*Exercise requirements*: The required output is the line that contains "subtotal: 6415.96 -> 6782.20" through the last line of the data, retyped verbatim and with nothing added.

*Source records*:
******
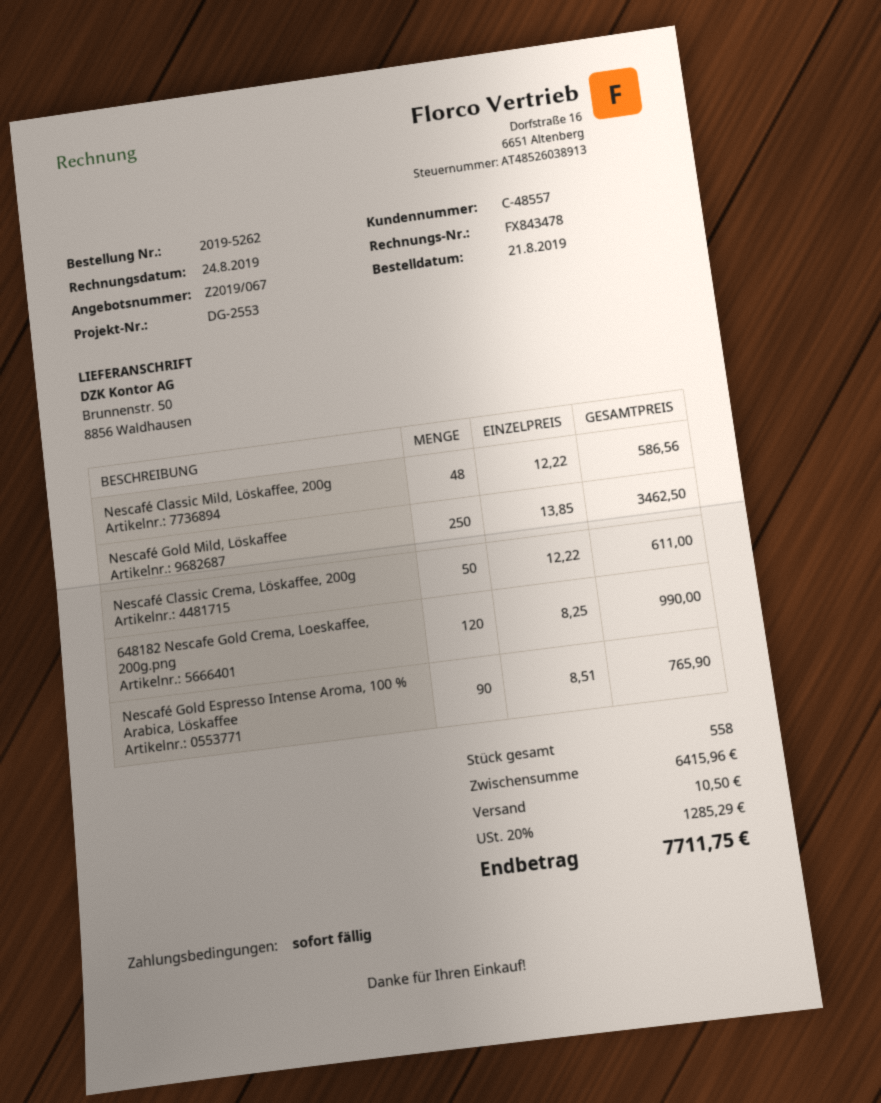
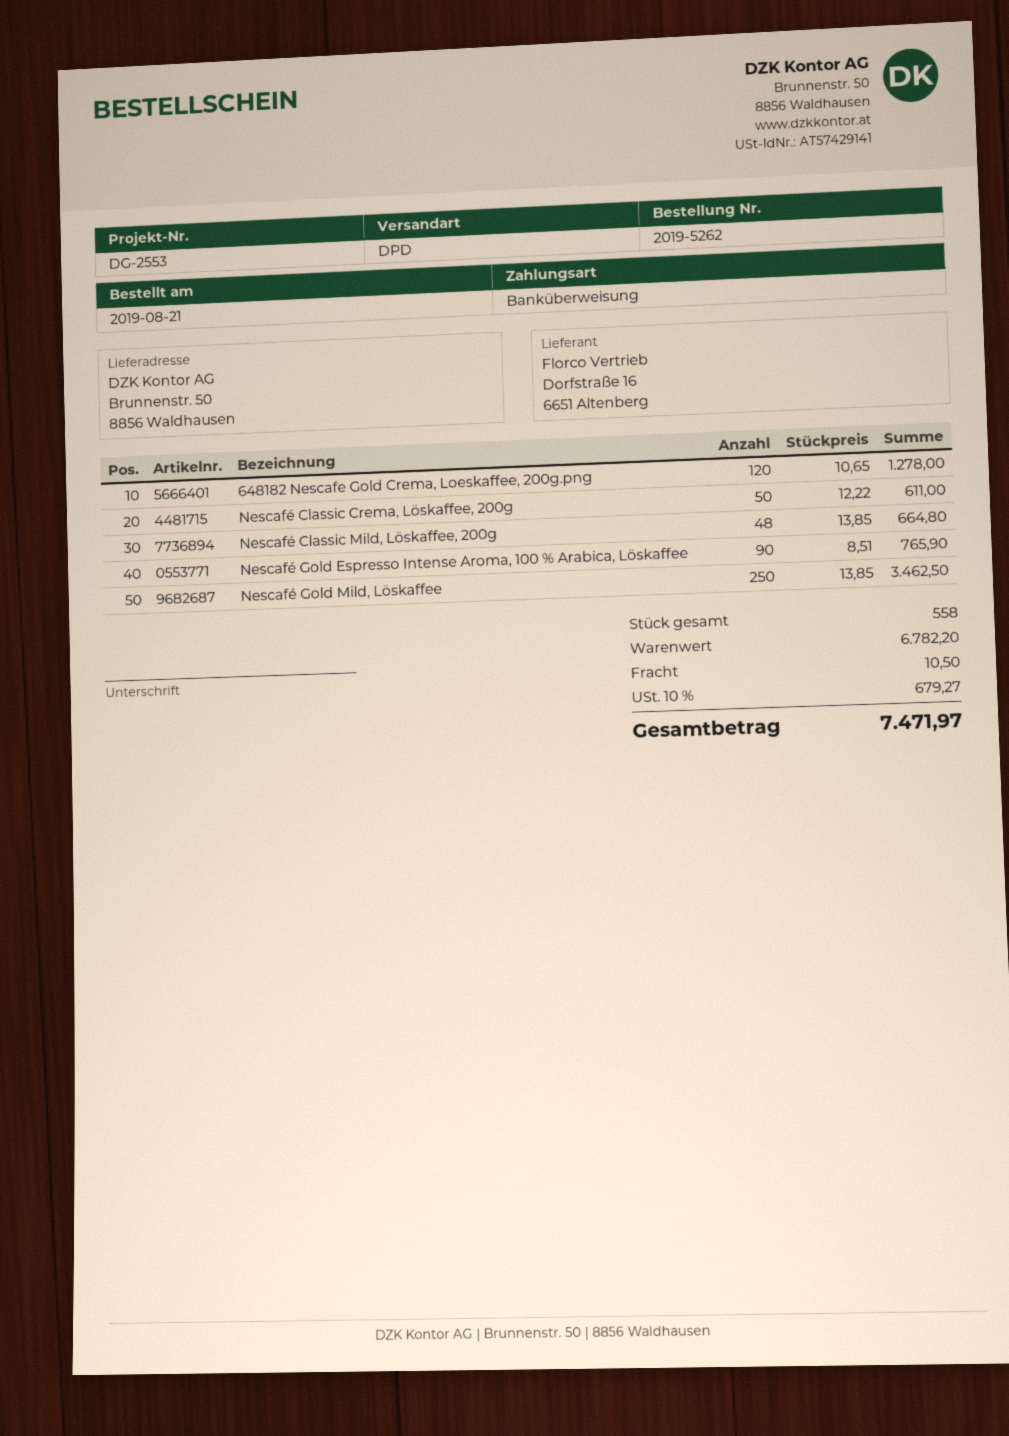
Nescafé Classic Mild, Löskaffee, 200g: 48 x 12.22 = 586.56 -> 48 x 13.85 = 664.80
648182 Nescafe Gold Crema, Loeskaffee, 200g.png: 120 x 8.25 = 990.00 -> 120 x 10.65 = 1278.00
subtotal: 6415.96 -> 6782.20
tax: 20% = 1285.29 -> 10% = 679.27
total: 7711.75 -> 7471.97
******
*Result below*:
subtotal: 6415.96 -> 6782.20
tax: 20% = 1285.29 -> 10% = 679.27
total: 7711.75 -> 7471.97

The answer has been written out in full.